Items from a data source
--- START ---

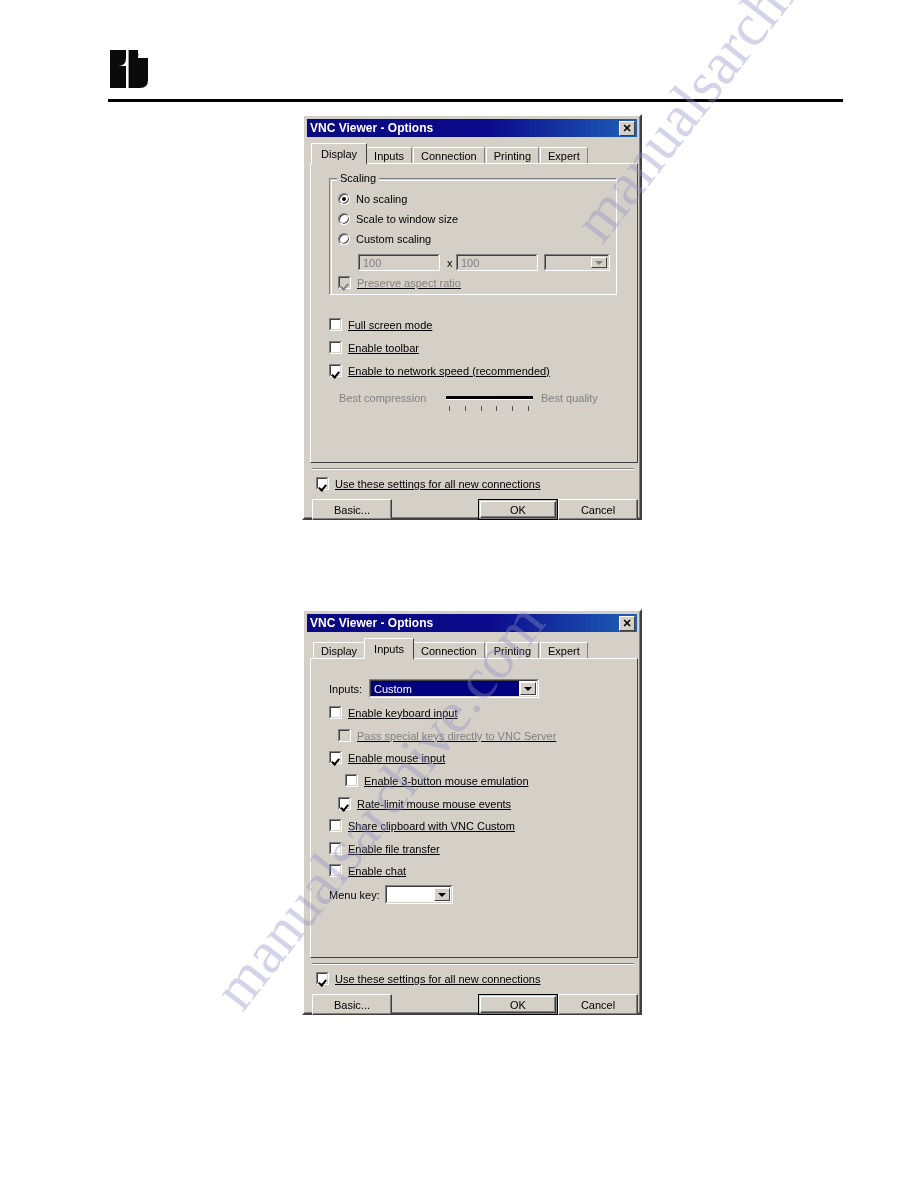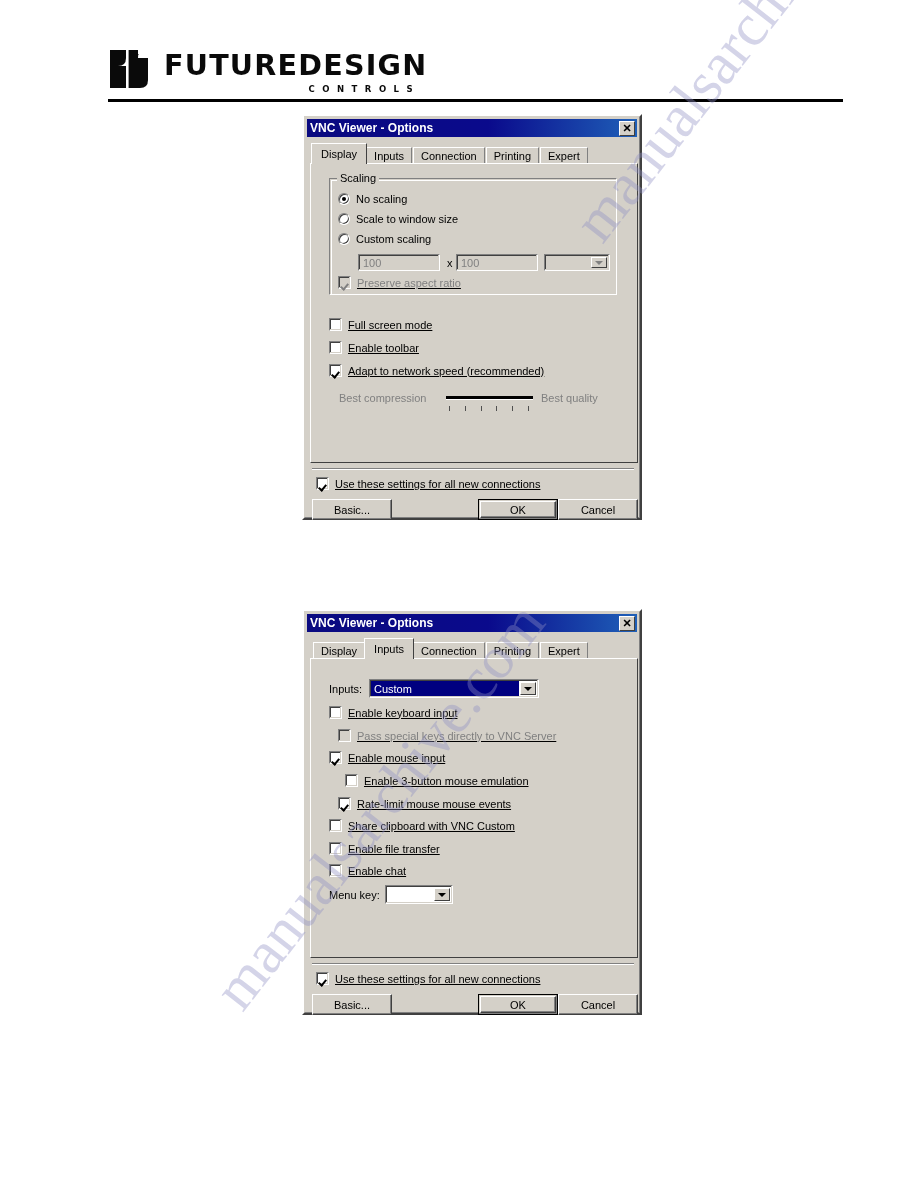--- a/index.html
+++ b/index.html
@@ -442,10 +442,6 @@
         <path d="M19.2 4 H20.6 V42 H19.2 Z" fill="#ffffff"></path>
         <path d="M30 12 Q30 4 38 4 H40 V12 H30 Z" fill="#ffffff"></path>
       </svg>
-    </div>
-    <div id="logo-wordmark">
-      <div class="wm-main">FUTUREDESIGN</div>
-      <div class="wm-sub">CONTROLS</div>
     </div>
   </div>
   <div id="header-rule"></div>

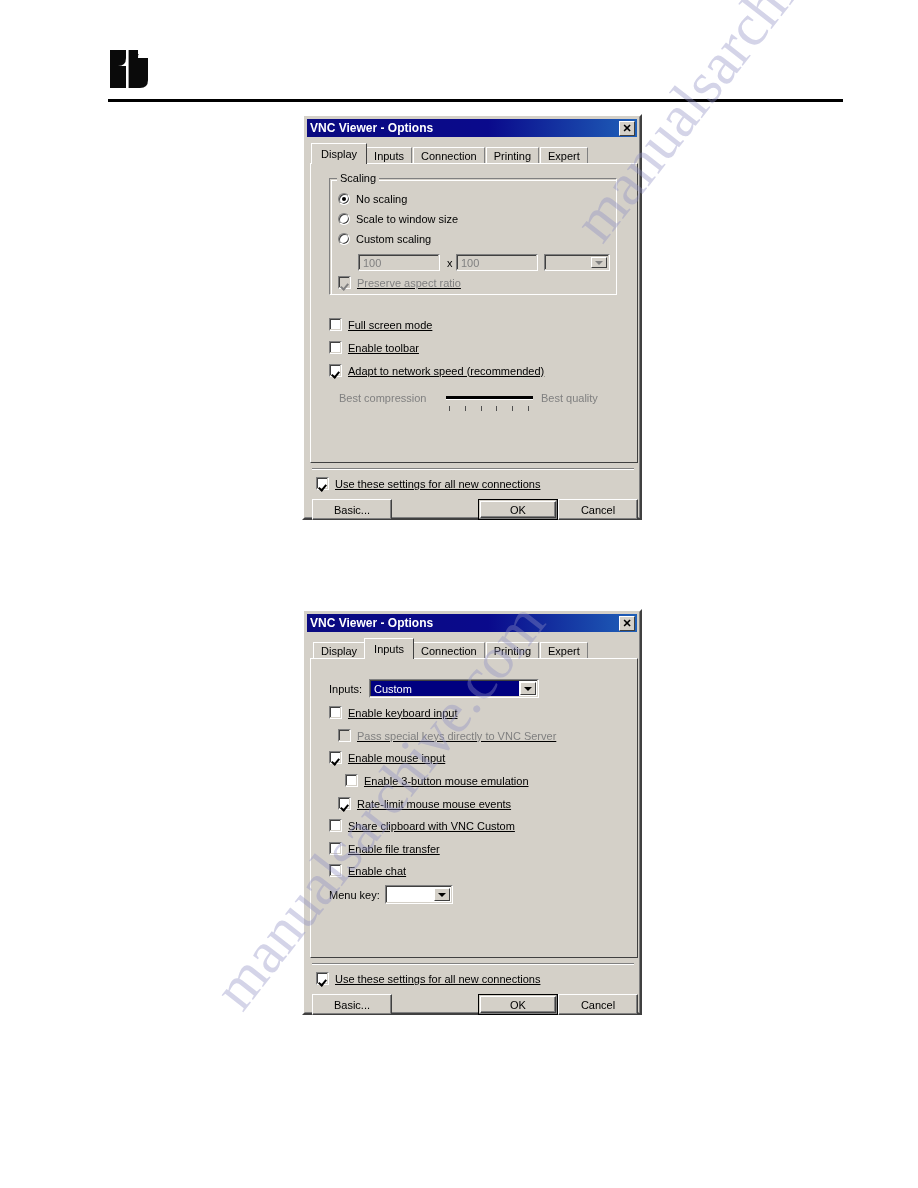--- a/index.html
+++ b/index.html
@@ -512,7 +512,7 @@
     </div>
     <div class="check-row" style="left:18px; top:200px;">
       <span class="checkbox checked"></span>
-      <span>Adapt to network speed (recommended)</span>
+      <span>Enable to network speed (recommended)</span>
     </div>
 
     <div class="slider-label" style="left:28px; top:228px;">Best compression</div>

--- END ---

Restate each of the entries above word for word and skip every image.

--- a/index.html
+++ b/index.html
@@ -442,10 +442,6 @@
         <path d="M19.2 4 H20.6 V42 H19.2 Z" fill="#ffffff"></path>
         <path d="M30 12 Q30 4 38 4 H40 V12 H30 Z" fill="#ffffff"></path>
       </svg>
-    </div>
-    <div id="logo-wordmark">
-      <div class="wm-main">FUTUREDESIGN</div>
-      <div class="wm-sub">CONTROLS</div>
     </div>
   </div>
   <div id="header-rule"></div>

--- a/index.html
+++ b/index.html
@@ -512,7 +512,7 @@
     </div>
     <div class="check-row" style="left:18px; top:200px;">
       <span class="checkbox checked"></span>
-      <span>Adapt to network speed (recommended)</span>
+      <span>Enable to network speed (recommended)</span>
     </div>
 
     <div class="slider-label" style="left:28px; top:228px;">Best compression</div>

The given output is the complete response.